Tuesday (Back to school) Musings

Classes don’t start until next Monday, but we have a week of in-service before then, so today I came on around 10 and started to prepare myself (physically and mentally) for the new semester. I want to revamp my syllabus for creative writing and comp, but that’s tomorrow’s project. Today, I attended a meeting for Phi Theta Kappa, which I am faculty adviser for and organized my office. I also sent an email to sign up as a volunteer at the humane society. It is something I have been meaning to do for years, and now I finally have the time.

I discovered something interesting this afternoon, while I was procrastinating and copying poems into my reading journal, I want to write. I know. I know. No kidding, right? I’m a poet. I write. But here’s the thing, when I finished my masters I spent a long period of time not writing. In fact, I actively avoided it. I was burnt out. Bad. This is not to be mistaken for writer’s block, which I’ve also dealt with. In comparison, this was more disturbing because it was as if my thesis had robbed me of the joy I feel in writing poetry. Luckily, I am not experiencing this feeling this time around. In fact, I want to work on a poem this evening. The idea has been marinating for awhile, but now I’m ready to dig in.

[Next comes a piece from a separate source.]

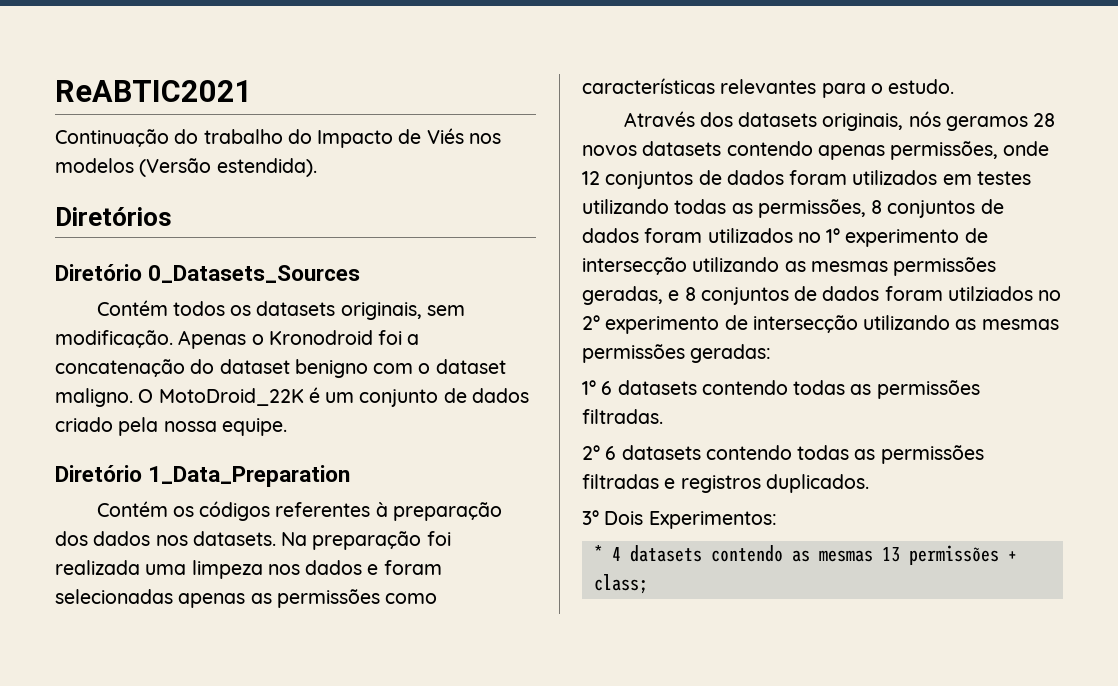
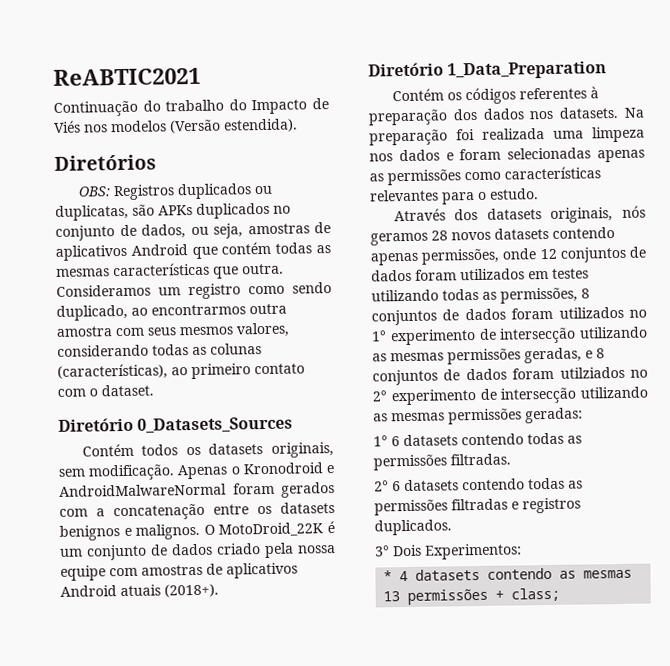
+ OBS: Registros duplicados ou duplicatas, são APKs duplicados no conjunto de dados, ou seja, amostras de aplicativos Android que contém todas as mesmas características que outra. Consideramos um registro como sendo duplicado, ao encontrarmos outra amostra com seus mesmos valores, considerando todas as colunas (características), ao primeiro contato com o dataset.
- Apenas o Kronodroid foi a concatenação do dataset benigno com o dataset maligno.
+ Apenas o Kronodroid e AndroidMalwareNormal foram gerados com a concatenação entre os datasets benignos e malignos.
- O MotoDroid_22K é um conjunto de dados criado pela nossa equipe.
+ O MotoDroid_22K é um conjunto de dados criado pela nossa equipe com amostras de aplicativos Android atuais (2018+).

I woke up at five o’clock this morning to the sound of a dog barking. At first, I thought it was Kwe but then realized the barking was somewhat muted. My next thought was, Bam Bam, but the bark was too big for him. My third thought was, wow, this dog is still barking. This lovely canine continued to ruff until I got up at 8 am, at which point RJ had been rolling around and cussing for three hours while I had tossed and turned. I love dogs. I do not always love their owners.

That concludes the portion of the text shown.